一些公民把一個人帶去處死的時候,只有他一個人因這個命令與法律不合而拒絕執行。當他因米利托斯的指控而受審的時候,別的被告都習慣於在庭上說討好法官的話,違法地去諂媚他們、祈求他們,許多人常常由於這種做法而獲得了法官的釋放,但蘇格拉底在受審的時候卻決不肯做任何違法的事情,儘管如果他稍微適當地從俗一點,就可以被法官釋放,但他卻寧願守法而死,也不願違法偷生。
當他和別人談話的時候他就是常常這樣說的,我知道有一次他和艾利斯人希皮阿斯談論正義的時候就是這樣。當希皮阿斯在離開雅典一個時期以後又回來的時候,他碰到蘇格拉底正在對人講論著:如果一個人要某人去學鞋匠、或木匠、或銅匠、或騎馬,毫無問題,他知道應當派他到什麼地方去學;〔甚至有人還說,如果有任何人要使他的馬和牛受到正確的訓練的話〕會訓練的人也到處皆是。奇怪的是,當一個人自己或使他的兒子或家奴去學習正義的時候,卻不知道到哪裡去學。
當希皮阿斯聽到這話的時候,就似乎開玩笑地說道:“蘇格拉底,你還是在講我老早以前就聽過的那老一套嗎?” 蘇格拉底回答道,“是的,希皮阿斯,我講的不僅是老一套,比這更奇怪的是,我還是講的同一個題目哩!但也許由於你是見多識廣的人,你是不會對同一題目作同樣講述的”。
“的確”,希皮阿斯回答,“我總是企圖講點新鮮的東西”。
“是不是對於你所確實知道的事情,例如,關於字母,如果有人問你(蘇格拉底)這個詞裡有多少和哪些字母,你現在的回答也是和從前不一樣呢?或者關於算術,如果有人問你二五是否得十,你現在的回答也和從前不一樣嗎?” “蘇格拉底”,希皮阿斯回答道,“關於這些,我也和你一樣,總是講一樣的話,但是關於正義,我準知道我現在所能說的是你或任何別的人所無法反駁的”。

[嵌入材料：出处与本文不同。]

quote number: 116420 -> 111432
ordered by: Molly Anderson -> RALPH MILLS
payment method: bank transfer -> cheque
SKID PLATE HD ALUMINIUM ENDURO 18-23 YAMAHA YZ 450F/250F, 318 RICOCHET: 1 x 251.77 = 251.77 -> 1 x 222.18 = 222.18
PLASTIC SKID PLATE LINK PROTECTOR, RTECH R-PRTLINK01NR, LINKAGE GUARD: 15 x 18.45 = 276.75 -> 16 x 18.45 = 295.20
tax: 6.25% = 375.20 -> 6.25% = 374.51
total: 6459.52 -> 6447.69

“的確”,蘇格拉底說道,“你所發現的是一件很大的好事,這麼一來,法官們再也不會作出相反的判斷,公民們再也不會爭執什麼是正義,也不會打官司,不會爭吵了,國與國之間再也不會為權利而引起糾紛並進行戰爭了;在我還未聽到你這麼一個偉大的發明之前,我真不知道怎麼能夠和你分手”。
“可是,我說老實話”,希皮阿斯說道,“在你沒有把自己對於正義的看法講出之前,你是聽不到的;你總是在嘲笑著別人,質問、駁斥著每一個人,這已經夠了,而你自己卻不肯把理由告訴任何人,無論關於什麼事都不肯把自己的意見說出來”。
“怎麼?希皮阿斯!”蘇格拉底說道,“我從來也沒有停止表示過我自己對於正義的看法,難道你沒有覺察到嗎?” “你這算是什麼一種理由呢?” “如果說”,蘇格拉底回答道,“我沒有藉著言論,至少我已藉著行為把我的看法表示出來了,難道你不認為,行為比言論更有憑信的價值嗎?” “當然行為比言論更可憑信得多”,希皮阿斯回答,“因為有許多講論正義的人,所做的卻是非正義的事;而一個躬行正義的人則決不可能是個不義的人”。
“那末,你在任何時候覺察到我做過假見證、或誹謗過什麼人,或在朋友或同胞之間挑起爭論,或做過任何其他不義的事嗎?” “沒有”,希皮阿斯回答。
“難道你不認為,不行不義就是正義嗎?” “很顯然,蘇格拉底”,希皮阿斯說道,“就連現在,你仍在規避著把自己對於正義的看法表示出來;因為你所說的,並不是正義的人做什麼,而是他們不做什麼”。
蘇格拉底回答道,“我認為,不願行不義的事就足以證明其為正義。不過,如果你認為這還不夠,那末,看看下面所說的是不是會使你更滿意些:我說守法就是正義”。